I will break the entries for the trousers into three parts:
Part 1 - cutting and making the fronts
Part 2 - making the backs
Part 3 - sewing the legs and waistband

Part 1 - cutting and making the fronts

I am doing the trousers based on the lifted pattern from the GAP trousers, and plan to follow this as close as possible.
I bought a pair which were the same cut as the screen used trousers and are a perfect fit for me (see right). This means I don’t need to adapt or change the pattern, aside from a couple of real minor tweaks.

I carefully took the trousers apart, making a few notes as I went.
I only took apart the unique pieces, such as the fly; one front pocket; one front and back and the waistband. I kept one front pocket and one back pocket fully intact as reference.

I then made a paper pattern from the fabric pieces (see left).

First thing to do was cut all the main pieces as the pattern from the JoAnn fabric in one go (see below). As I did with the Six and Five trousers, I cut one side, then lay it face down on the fabric to line up the pinstripes so I can cut a perfect mirror for the other side of the trousers.

Luckily the width of the repeat for the pinstripe is quite narrow, so I can cut it much more economically that I did the Five Trousers.

Front Pockets
As usual, I start with the front pockets.

I cut the pocket bag from silesia and the pocket facings so they match the angle and position of the pattern to the trouser fronts (see above).

The pocket bag is then sewn to the corner of the trouser front along the chalk line I have marked, from the dot at the bottom (see far left). I then clip the seam allowance to the dot (see left).

I can then turn the pocket bag (see below, far left) around to the back and press the front edge of the pocket flat (see below, middle).

I then top-stitch the edge of the pocket and fold the back of the pocket bag around to match up the pinstripes with the leg fronts to check it is working okay (see far right).

I can then french seam the bottom of the pocket bag, which involves sewing the seam with the bag inside out, before turning it right-side out and sewing it again to enclose the raw edge, making a nice neat pocket (see left).

Finally I sew a line of stay-stitching along the seam allowance of the trouser fronts to secure and stablise the pocket bag before the trousers are assembled later on. I then put a collapsed buttonhole at the stress points at the top and bottom of the pocket to reinforce the stitching (see right).

Zip - Left Fly

I can now set my zip.
First I assemble the left fly (see left) which I sew up the side, with the curve at the bottom. The lining of the fly is cut about 10mm wider than the front.

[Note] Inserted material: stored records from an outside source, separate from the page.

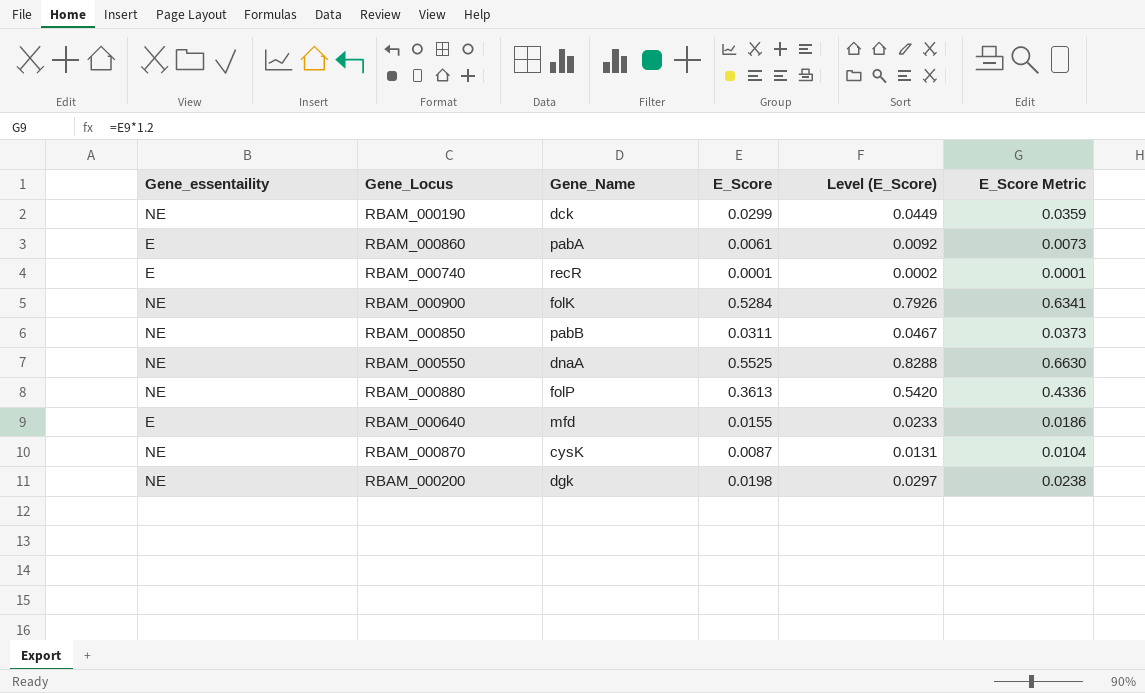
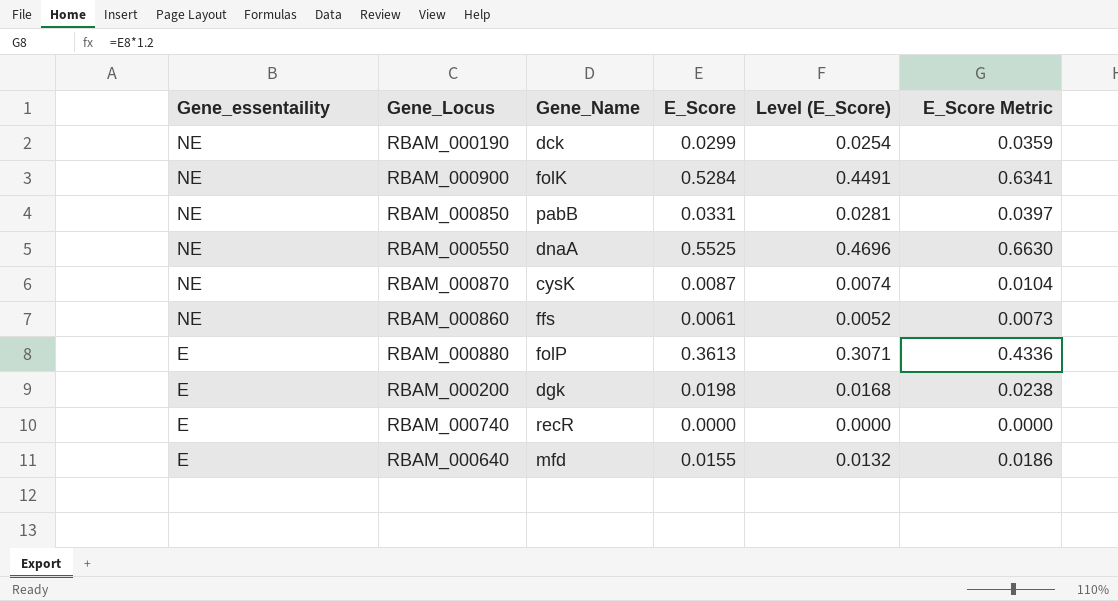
row order: none -> Gene_essentaility descending
column Level (E_Score) | formula: [E_Score] * 1.5 -> [E_Score] * 0.85
RBAM_000850 | E_Score: 0.0311 -> 0.0331
RBAM_000850 | E_Score Metric: 0.0373 -> 0.0397
RBAM_000860 | Gene_essentaility: E -> NE
RBAM_000860 | Gene_Name: pabA -> ffs
RBAM_000880 | Gene_essentaility: NE -> E
RBAM_000200 | Gene_essentaility: NE -> E
RBAM_000740 | E_Score: 0.0001 -> 0.0000
RBAM_000740 | E_Score Metric: 0.0001 -> 0.0000

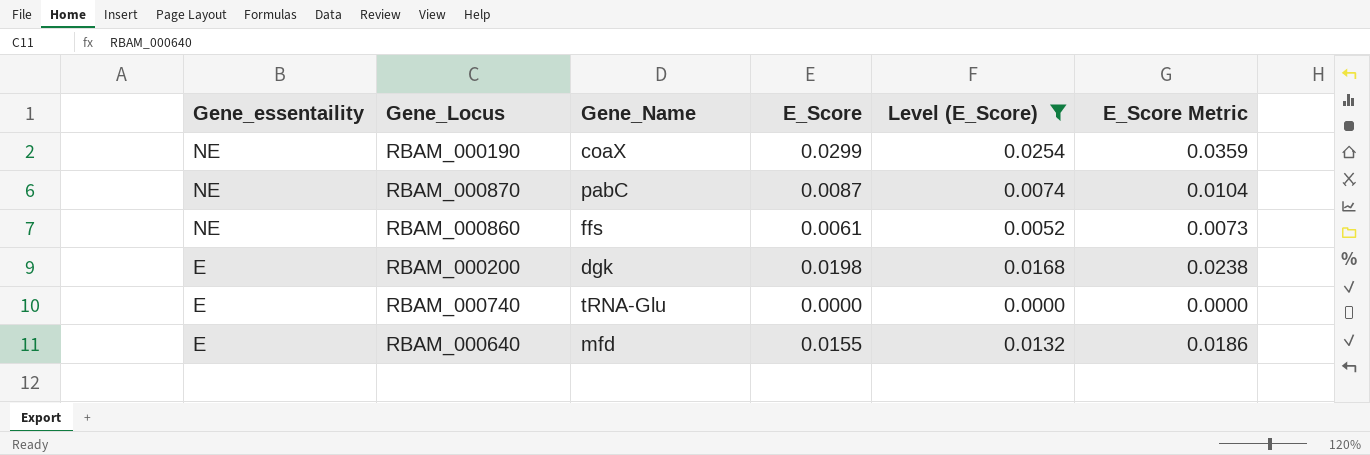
filter: none -> Level (E_Score) <= 0.0254
RBAM_000190 | Gene_Name: dck -> coaX
RBAM_000870 | Gene_Name: cysK -> pabC
RBAM_000740 | Gene_Name: recR -> tRNA-Glu

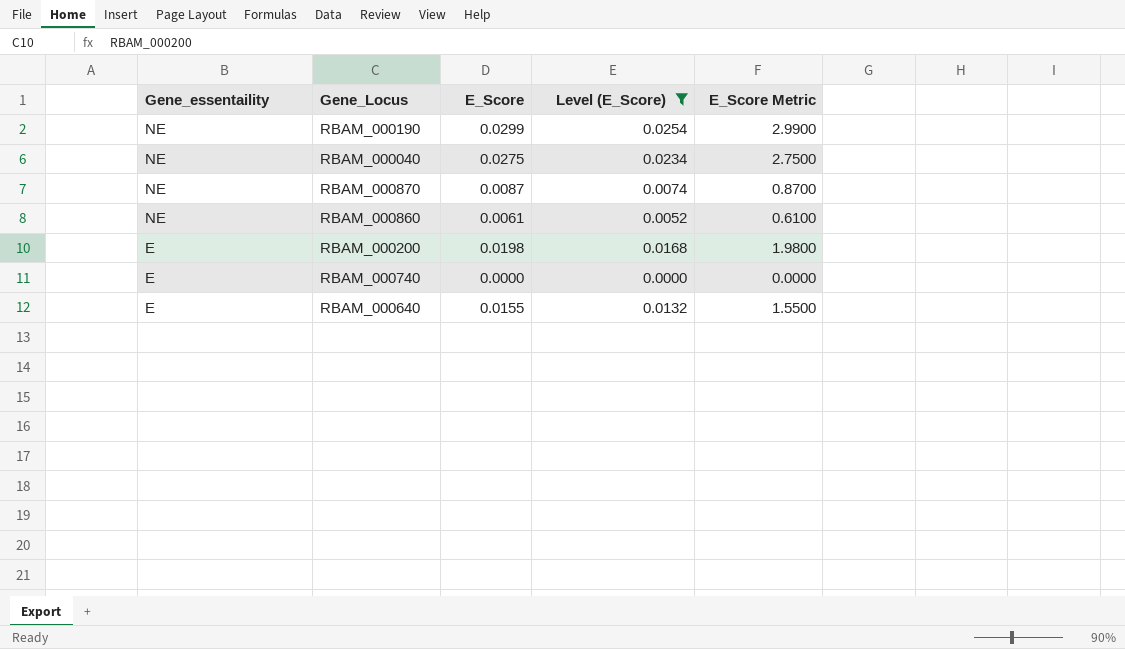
column Gene_Name | position: 3 -> none
column E_Score Metric | formula: [E_Score] * 1.2 -> [E_Score] * 100
row RBAM_000040: none -> NE | 0.0275 | 0.0234 | 2.7500

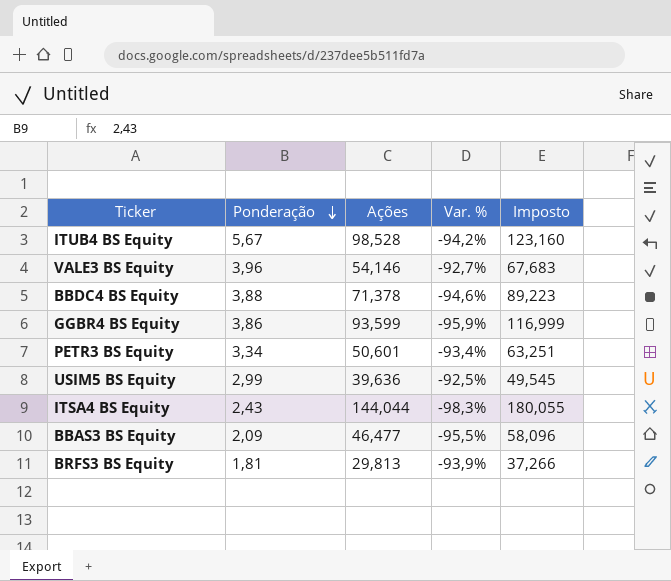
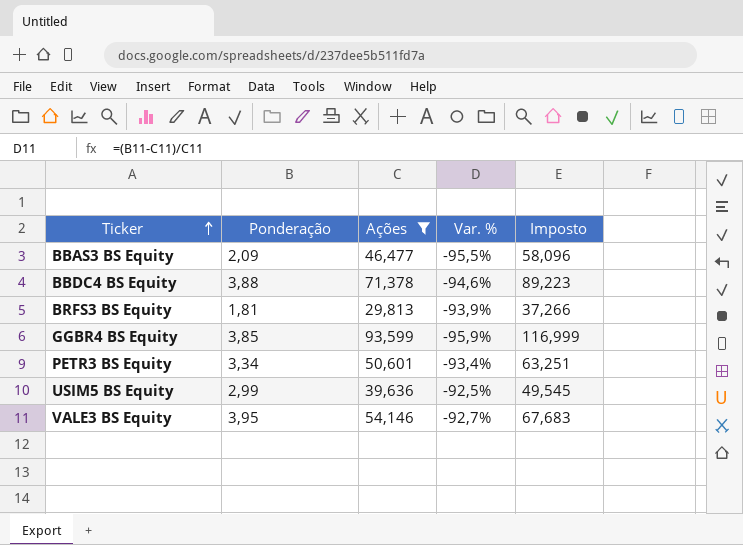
filter: none -> Ações <= 93,599
row order: Ponderação descending -> Ticker ascending
GGBR4 BS Equity | Ponderação: 3,86 -> 3,85
VALE3 BS Equity | Ponderação: 3,96 -> 3,95

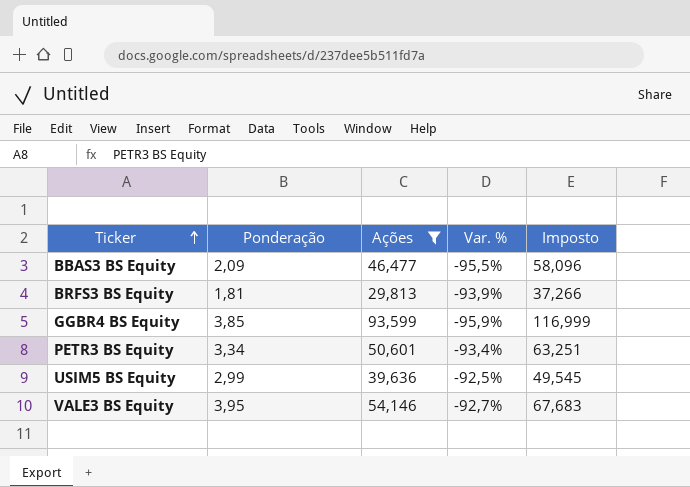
row BBDC4 BS Equity: 3,88 | 71,378 | -94,6% | 89,223 -> none

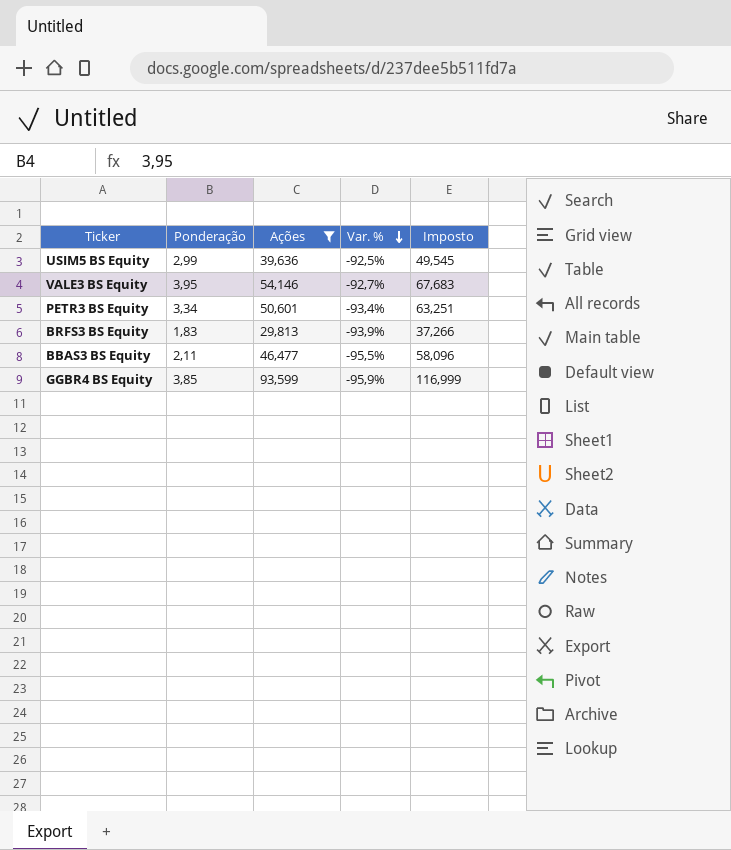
row order: Ticker ascending -> Var. % descending
BRFS3 BS Equity | Ponderação: 1,81 -> 1,83
BBAS3 BS Equity | Ponderação: 2,09 -> 2,11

This will be sewn around the raw edge later to make things clean and neat.

Next I sew the left side of the fly to the trouser front (see below, far left) using my zipper foot to get the stitchline as close to the zip as possible.

I then pin the left fly behind the zip (see right centre) and sew it in place before top-stitching it, again as close to the zip as I can using the zipper foot (see far right).

Zip - Right Fly
Sewing the right fly is a little easier.

All I need to do is sew the single piece of the right fly to the right trouser front (see far left) and press it flat back (see centre left). I then sew the two fronts together between the base of the fly and the crotch, going over the stitiching a few times for strength.

I can then see how the right side of the zip needs to attach to the fly (see above, far right), again using the faithful zipper foot to get the stitching as close to the zip as possible.

I then top-stitch the right fly to secure it in place and brace the zip. I stop a couple of inches from the bottom and then continue the stitching, following the curve of the fly, but this time through all thicknesses of material to the base of the fly (see right).

That basically finishes the fronts of the trousers, and they are looking good already!!! (see below)

Here is another view, from the inside, showing the neatly French seamed pockets (see below).


  1. hey it's ModernBoy...just wanted to say I am really enjoying the blog. I could never even begin to do what you are doing so I find it incredibly fascinating to follow along. At some point I will fill out your questionnaire regarding my own suit.


  2. so, as i understand, you made your own patterns for the tennant suit and coat? Is there any way you would be intrested in selling your patterns?

  3. Thank you for your interest, but there would be no way I could possibly sell the pattern I have created.
    Don't be offended, but I have put a LOT of work into it.
    Best wishes - and enjoy the blog.